**Your instructions**. Reproduce, word for word, the lines in the material below starting with the one that has "(165, 342) none -> (208, 243) //" and going on through the one that has "(264, 330) none". Leave out all pictures.
--------
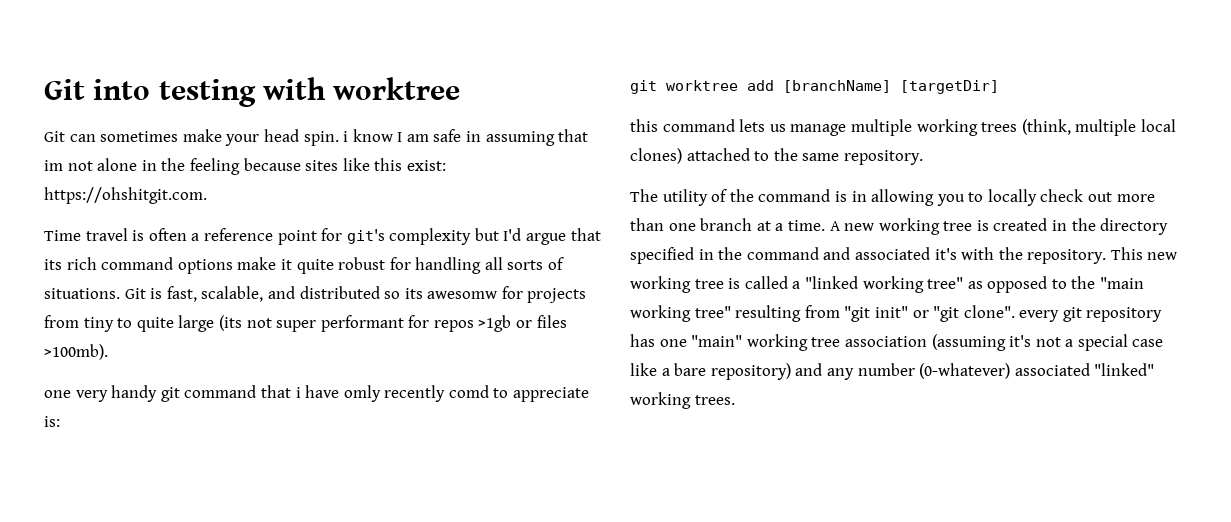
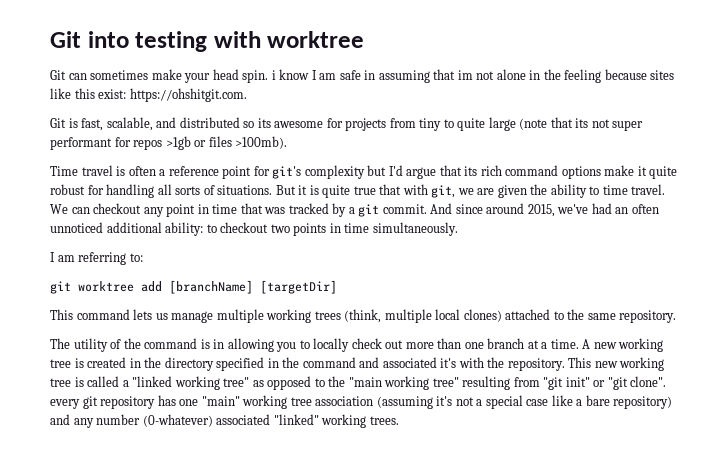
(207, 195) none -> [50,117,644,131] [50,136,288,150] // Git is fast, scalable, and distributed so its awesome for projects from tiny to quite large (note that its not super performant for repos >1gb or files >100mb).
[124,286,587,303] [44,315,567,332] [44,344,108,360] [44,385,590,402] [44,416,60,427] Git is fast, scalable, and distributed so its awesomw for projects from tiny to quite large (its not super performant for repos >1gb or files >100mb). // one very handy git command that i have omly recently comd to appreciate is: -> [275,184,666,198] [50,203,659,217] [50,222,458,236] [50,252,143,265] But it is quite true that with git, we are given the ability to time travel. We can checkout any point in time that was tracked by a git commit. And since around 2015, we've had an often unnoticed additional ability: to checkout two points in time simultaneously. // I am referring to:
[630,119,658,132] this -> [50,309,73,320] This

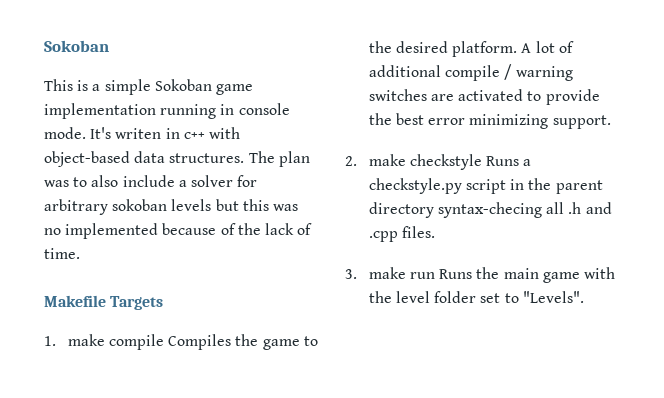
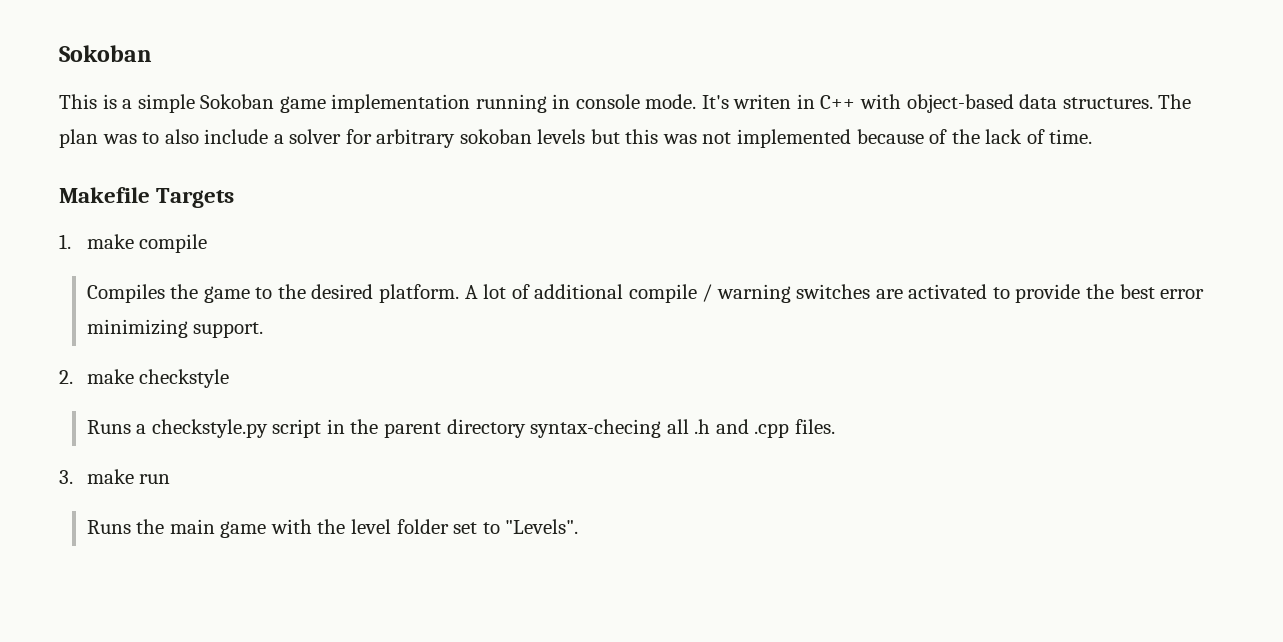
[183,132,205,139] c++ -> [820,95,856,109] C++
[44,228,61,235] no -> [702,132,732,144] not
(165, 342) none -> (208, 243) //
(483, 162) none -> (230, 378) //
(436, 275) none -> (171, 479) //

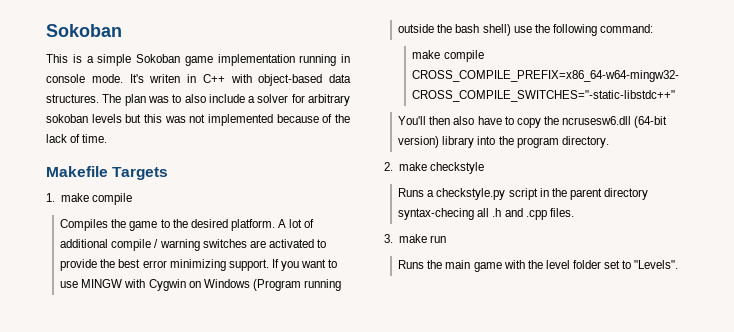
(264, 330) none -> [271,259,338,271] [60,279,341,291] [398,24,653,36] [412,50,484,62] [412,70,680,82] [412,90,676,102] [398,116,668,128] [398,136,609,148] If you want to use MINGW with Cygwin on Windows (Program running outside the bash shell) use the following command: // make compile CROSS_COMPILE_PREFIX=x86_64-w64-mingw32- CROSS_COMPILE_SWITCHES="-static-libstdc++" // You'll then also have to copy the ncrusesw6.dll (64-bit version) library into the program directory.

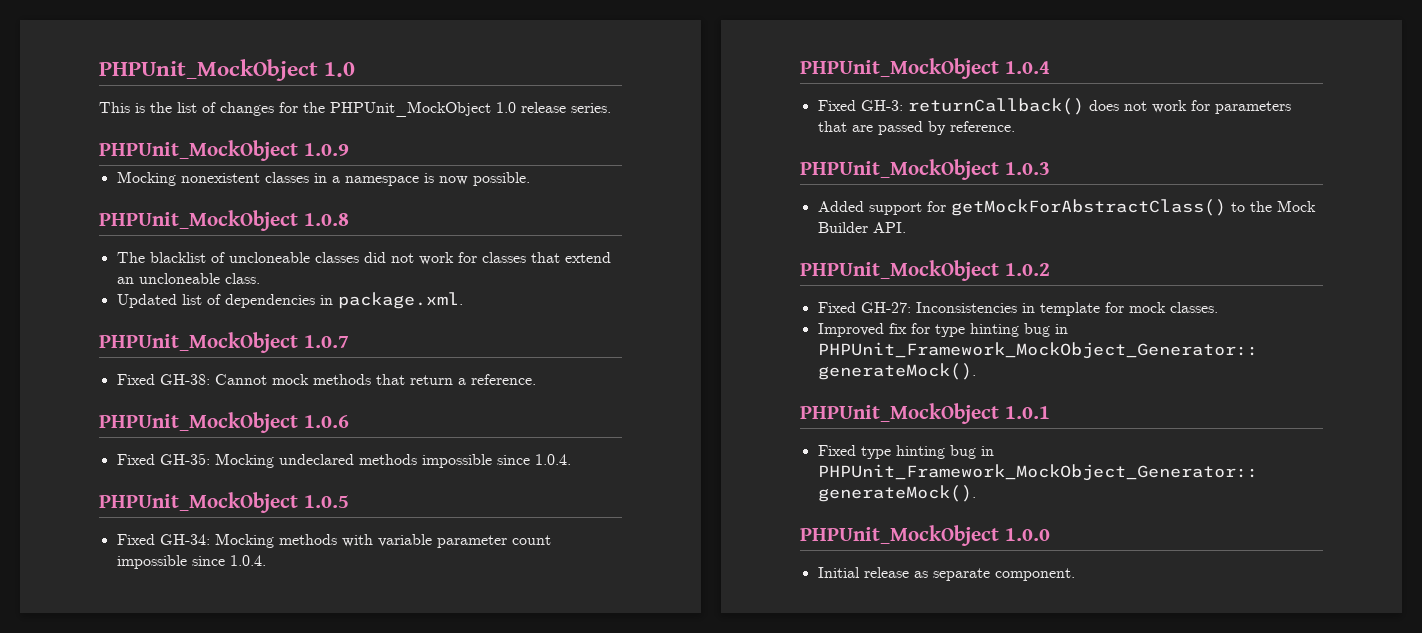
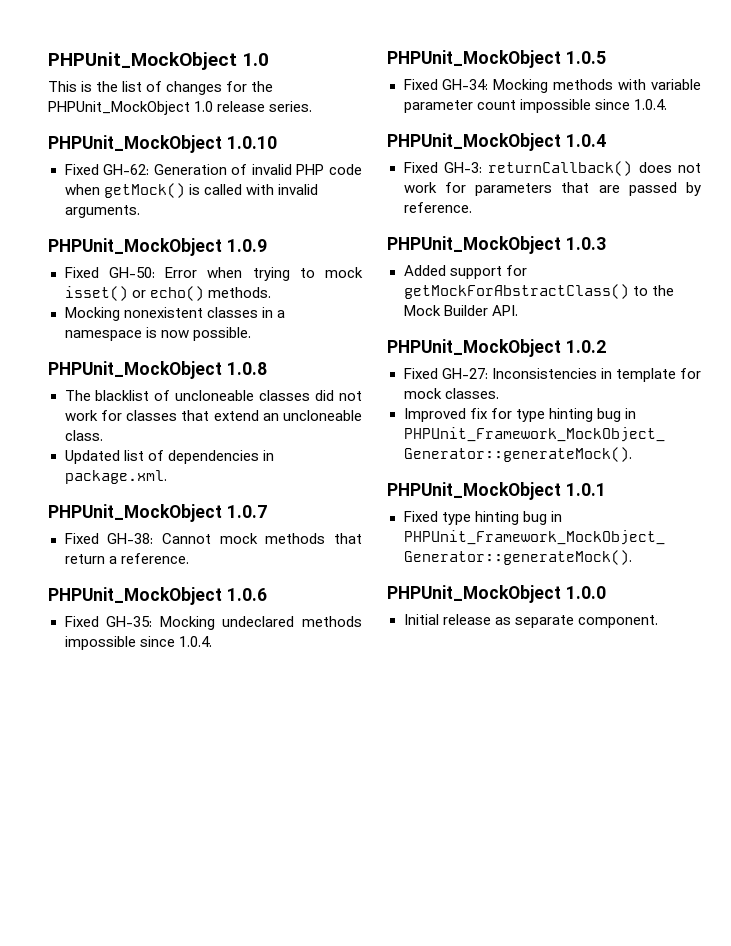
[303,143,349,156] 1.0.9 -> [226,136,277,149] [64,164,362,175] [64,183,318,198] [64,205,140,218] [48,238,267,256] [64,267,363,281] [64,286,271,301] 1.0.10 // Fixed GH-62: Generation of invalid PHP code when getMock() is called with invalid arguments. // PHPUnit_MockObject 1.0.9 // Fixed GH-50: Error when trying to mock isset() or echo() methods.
--------
**Response**.
(165, 342) none -> (208, 243) //
(483, 162) none -> (230, 378) //
(436, 275) none -> (171, 479) //

(264, 330) none -> [271,259,338,271] [60,279,341,291] [398,24,653,36] [412,50,484,62] [412,70,680,82] [412,90,676,102] [398,116,668,128] [398,136,609,148] If you want to use MINGW with Cygwin on Windows (Program running outside the bash shell) use the following command: // make compile CROSS_COMPILE_PREFIX=x86_64-w64-mingw32- CROSS_COMPILE_SWITCHES="-static-libstdc++" // You'll then also have to copy the ncrusesw6.dll (64-bit version) library into the program directory.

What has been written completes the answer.